GIVEN INFORMATION section start

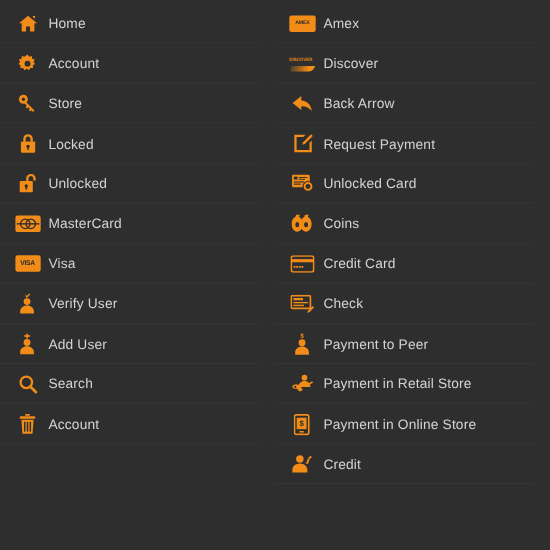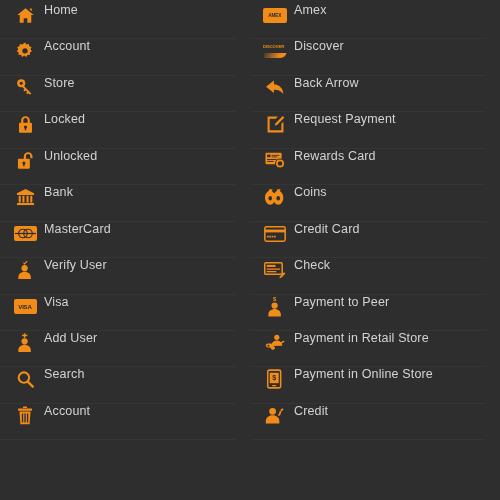--- a/index.html
+++ b/index.html
@@ -24,20 +24,21 @@
   .column {
     width: 250px;
     height: 500px;
     box-sizing: border-box;
     padding-top: 3px;
   }
   .row {
     position: relative;
     height: 36.45px;
     display: flex;
+    align-items: center;
     box-sizing: border-box;
   }
   .row::after {
     content: "";
     position: absolute;
     left: 0;
     right: 12px;
     bottom: 0;
     height: 1px;
     background: #353535;
@@ -158,65 +159,52 @@
         <svg width="17" height="19" viewBox="0 0 22 24" fill="#f28c18">
           <path d="M14.4 1.2c-3.3 0-5.6 2.3-5.6 5.3V10h2.8V6.5c0-1.7 1.2-2.8 2.8-2.8s2.8 1.1 2.8 2.8V9h2.8V6.5c0-3-2.3-5.3-5.6-5.3z"></path>
           <rect x="1.2" y="9.6" width="15.4" height="13.2" rx="1.3"></rect>
           <circle cx="8.9" cy="15.3" r="2.0" fill="#2e2e2e"></circle>
           <rect x="8.0" y="15.3" width="1.8" height="4.2" fill="#2e2e2e"></rect>
         </svg>
       </div>
       <div class="label">Unlocked</div>
     </div>
 
-    <div class="row">
-      <div class="icon-box">
-        <svg width="19" height="18" viewBox="0 0 24 22" fill="#f28c18">
-          <path d="M12 0.8L1.2 6.4v2.0h21.6v-2z"></path>
-          <rect x="3.4" y="9.4" width="2.6" height="8.6"></rect>
-          <rect x="8.1" y="9.4" width="2.6" height="8.6"></rect>
-          <rect x="13.3" y="9.4" width="2.6" height="8.6"></rect>
-          <rect x="18.0" y="9.4" width="2.6" height="8.6"></rect>
-          <rect x="1.2" y="18.6" width="21.6" height="2.6"></rect>
-        </svg>
-      </div>
-      <div class="label">Bank</div>
-    </div>
 
     <div class="row">
       <div class="icon-box">
         <div class="brand-card" style="width:23px;height:15px;">
           <svg width="21" height="13" viewBox="0 0 42 26">
             <circle cx="16" cy="13" r="8.6" fill="none" stroke="#2b2b2b" stroke-width="2.2"></circle>
             <circle cx="26" cy="13" r="8.6" fill="none" stroke="#2b2b2b" stroke-width="2.2"></circle>
             <rect x="0" y="11.8" width="42" height="2.4" fill="#2b2b2b"></rect>
           </svg>
         </div>
       </div>
       <div class="label">MasterCard</div>
     </div>
 
     <div class="row">
       <div class="icon-box">
+        <div class="brand-card visa-card" style="width:23px;height:15px;">
+          <span class="bt" style="font-size:6.5px;letter-spacing:-0.3px;">VISA</span>
+        </div>
+      </div>
+      <div class="label">Visa</div>
+    </div>
+
+    <div class="row">
+      <div class="icon-box">
         <svg width="16" height="20" viewBox="0 0 20 25" fill="#f28c18">
           <path d="M6.9 1.4l1.8 2.6 3.6-3.0.9 1.0-4.3 4.3z"></path>
           <circle cx="9.5" cy="10.2" r="3.9"></circle>
           <path d="M9.5 14.6c-4.4 0-7.8 2.9-7.8 6.6v2.6h15.6v-2.6c0-3.7-3.4-6.6-7.8-6.6z"></path>
         </svg>
       </div>
       <div class="label">Verify User</div>
-    </div>
-
-    <div class="row">
-      <div class="icon-box">
-        <div class="brand-card visa-card" style="width:23px;height:15px;">
-          <span class="bt" style="font-size:6.5px;letter-spacing:-0.3px;">VISA</span>
-        </div>
-      </div>
-      <div class="label">Visa</div>
     </div>
 
     <div class="row">
       <div class="icon-box">
         <svg width="16" height="20" viewBox="0 0 20 25" fill="#f28c18">
           <rect x="8.6" y="0.4" width="1.9" height="5.5"></rect>
           <rect x="6.3" y="2.1" width="6.6" height="1.9"></rect>
           <circle cx="9.5" cy="10.4" r="3.9"></circle>
           <path d="M9.5 14.8c-4.4 0-7.8 2.9-7.8 6.6v2.4h15.6v-2.4c0-3.7-3.4-6.6-7.8-6.6z"></path>
         </svg>
@@ -297,21 +285,21 @@
           <rect x="0.6" y="1.0" width="20.0" height="14.0" rx="1.4"></rect>
           <rect x="2.6" y="3.2" width="4.2" height="3.2" fill="#2e2e2e"></rect>
           <rect x="8.2" y="3.6" width="9.6" height="1.0" fill="#2e2e2e"></rect>
           <rect x="8.2" y="5.6" width="7.0" height="1.0" fill="#2e2e2e"></rect>
           <rect x="2.6" y="8.6" width="11.6" height="1.2" fill="#2e2e2e"></rect>
           <rect x="2.6" y="11.0" width="8.0" height="1.2" fill="#2e2e2e"></rect>
           <circle cx="18.6" cy="14.2" r="5.6" fill="#f28c18" stroke="#2e2e2e" stroke-width="1.3"></circle>
           <circle cx="18.6" cy="14.2" r="2.8" fill="#2e2e2e"></circle>
         </svg>
       </div>
-      <div class="label">Rewards Card</div>
+      <div class="label">Unlocked Card</div>
     </div>
 
     <div class="row">
       <div class="icon-box">
         <svg width="20" height="18" viewBox="0 0 26 22" fill="#f28c18">
           <path d="M5.6 0.8h4.4l-1.2 2.4 1.2 1.0c2.4 2.0 3.4 4.6 3.4 7.4 0 5.2-2.8 9.4-6.6 9.4S0 16.8 0 11.6c0-2.8 1.0-5.4 3.4-7.4l1.2-1z"></path>
           <ellipse cx="6.8" cy="12.6" rx="2.3" ry="3.0" fill="#2e2e2e"></ellipse>
           <path d="M16.0 0.8h4.4l-1.2 2.4 1.2 1.0c2.4 2.0 3.4 4.6 3.4 7.4 0 5.2-2.8 9.4-6.6 9.4s-6.6-4.2-6.6-9.4c0-2.8 1.0-5.4 3.4-7.4l1.2-1z"></path>
           <ellipse cx="17.2" cy="12.6" rx="2.3" ry="3.0" fill="#2e2e2e"></ellipse>
         </svg>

GIVEN INFORMATION section end

### WORK TASK
Give back the full listing word for word, with the pictures left out.

### WRITTEN RESPONSE
--- a/index.html
+++ b/index.html
@@ -24,20 +24,21 @@
   .column {
     width: 250px;
     height: 500px;
     box-sizing: border-box;
     padding-top: 3px;
   }
   .row {
     position: relative;
     height: 36.45px;
     display: flex;
+    align-items: center;
     box-sizing: border-box;
   }
   .row::after {
     content: "";
     position: absolute;
     left: 0;
     right: 12px;
     bottom: 0;
     height: 1px;
     background: #353535;
@@ -158,65 +159,52 @@
         <svg width="17" height="19" viewBox="0 0 22 24" fill="#f28c18">
           <path d="M14.4 1.2c-3.3 0-5.6 2.3-5.6 5.3V10h2.8V6.5c0-1.7 1.2-2.8 2.8-2.8s2.8 1.1 2.8 2.8V9h2.8V6.5c0-3-2.3-5.3-5.6-5.3z"></path>
           <rect x="1.2" y="9.6" width="15.4" height="13.2" rx="1.3"></rect>
           <circle cx="8.9" cy="15.3" r="2.0" fill="#2e2e2e"></circle>
           <rect x="8.0" y="15.3" width="1.8" height="4.2" fill="#2e2e2e"></rect>
         </svg>
       </div>
       <div class="label">Unlocked</div>
     </div>
 
-    <div class="row">
-      <div class="icon-box">
-        <svg width="19" height="18" viewBox="0 0 24 22" fill="#f28c18">
-          <path d="M12 0.8L1.2 6.4v2.0h21.6v-2z"></path>
-          <rect x="3.4" y="9.4" width="2.6" height="8.6"></rect>
-          <rect x="8.1" y="9.4" width="2.6" height="8.6"></rect>
-          <rect x="13.3" y="9.4" width="2.6" height="8.6"></rect>
-          <rect x="18.0" y="9.4" width="2.6" height="8.6"></rect>
-          <rect x="1.2" y="18.6" width="21.6" height="2.6"></rect>
-        </svg>
-      </div>
-      <div class="label">Bank</div>
-    </div>
 
     <div class="row">
       <div class="icon-box">
         <div class="brand-card" style="width:23px;height:15px;">
           <svg width="21" height="13" viewBox="0 0 42 26">
             <circle cx="16" cy="13" r="8.6" fill="none" stroke="#2b2b2b" stroke-width="2.2"></circle>
             <circle cx="26" cy="13" r="8.6" fill="none" stroke="#2b2b2b" stroke-width="2.2"></circle>
             <rect x="0" y="11.8" width="42" height="2.4" fill="#2b2b2b"></rect>
           </svg>
         </div>
       </div>
       <div class="label">MasterCard</div>
     </div>
 
     <div class="row">
       <div class="icon-box">
+        <div class="brand-card visa-card" style="width:23px;height:15px;">
+          <span class="bt" style="font-size:6.5px;letter-spacing:-0.3px;">VISA</span>
+        </div>
+      </div>
+      <div class="label">Visa</div>
+    </div>
+
+    <div class="row">
+      <div class="icon-box">
         <svg width="16" height="20" viewBox="0 0 20 25" fill="#f28c18">
           <path d="M6.9 1.4l1.8 2.6 3.6-3.0.9 1.0-4.3 4.3z"></path>
           <circle cx="9.5" cy="10.2" r="3.9"></circle>
           <path d="M9.5 14.6c-4.4 0-7.8 2.9-7.8 6.6v2.6h15.6v-2.6c0-3.7-3.4-6.6-7.8-6.6z"></path>
         </svg>
       </div>
       <div class="label">Verify User</div>
-    </div>
-
-    <div class="row">
-      <div class="icon-box">
-        <div class="brand-card visa-card" style="width:23px;height:15px;">
-          <span class="bt" style="font-size:6.5px;letter-spacing:-0.3px;">VISA</span>
-        </div>
-      </div>
-      <div class="label">Visa</div>
     </div>
 
     <div class="row">
       <div class="icon-box">
         <svg width="16" height="20" viewBox="0 0 20 25" fill="#f28c18">
           <rect x="8.6" y="0.4" width="1.9" height="5.5"></rect>
           <rect x="6.3" y="2.1" width="6.6" height="1.9"></rect>
           <circle cx="9.5" cy="10.4" r="3.9"></circle>
           <path d="M9.5 14.8c-4.4 0-7.8 2.9-7.8 6.6v2.4h15.6v-2.4c0-3.7-3.4-6.6-7.8-6.6z"></path>
         </svg>
@@ -297,21 +285,21 @@
           <rect x="0.6" y="1.0" width="20.0" height="14.0" rx="1.4"></rect>
           <rect x="2.6" y="3.2" width="4.2" height="3.2" fill="#2e2e2e"></rect>
           <rect x="8.2" y="3.6" width="9.6" height="1.0" fill="#2e2e2e"></rect>
           <rect x="8.2" y="5.6" width="7.0" height="1.0" fill="#2e2e2e"></rect>
           <rect x="2.6" y="8.6" width="11.6" height="1.2" fill="#2e2e2e"></rect>
           <rect x="2.6" y="11.0" width="8.0" height="1.2" fill="#2e2e2e"></rect>
           <circle cx="18.6" cy="14.2" r="5.6" fill="#f28c18" stroke="#2e2e2e" stroke-width="1.3"></circle>
           <circle cx="18.6" cy="14.2" r="2.8" fill="#2e2e2e"></circle>
         </svg>
       </div>
-      <div class="label">Rewards Card</div>
+      <div class="label">Unlocked Card</div>
     </div>
 
     <div class="row">
       <div class="icon-box">
         <svg width="20" height="18" viewBox="0 0 26 22" fill="#f28c18">
           <path d="M5.6 0.8h4.4l-1.2 2.4 1.2 1.0c2.4 2.0 3.4 4.6 3.4 7.4 0 5.2-2.8 9.4-6.6 9.4S0 16.8 0 11.6c0-2.8 1.0-5.4 3.4-7.4l1.2-1z"></path>
           <ellipse cx="6.8" cy="12.6" rx="2.3" ry="3.0" fill="#2e2e2e"></ellipse>
           <path d="M16.0 0.8h4.4l-1.2 2.4 1.2 1.0c2.4 2.0 3.4 4.6 3.4 7.4 0 5.2-2.8 9.4-6.6 9.4s-6.6-4.2-6.6-9.4c0-2.8 1.0-5.4 3.4-7.4l1.2-1z"></path>
           <ellipse cx="17.2" cy="12.6" rx="2.3" ry="3.0" fill="#2e2e2e"></ellipse>
         </svg>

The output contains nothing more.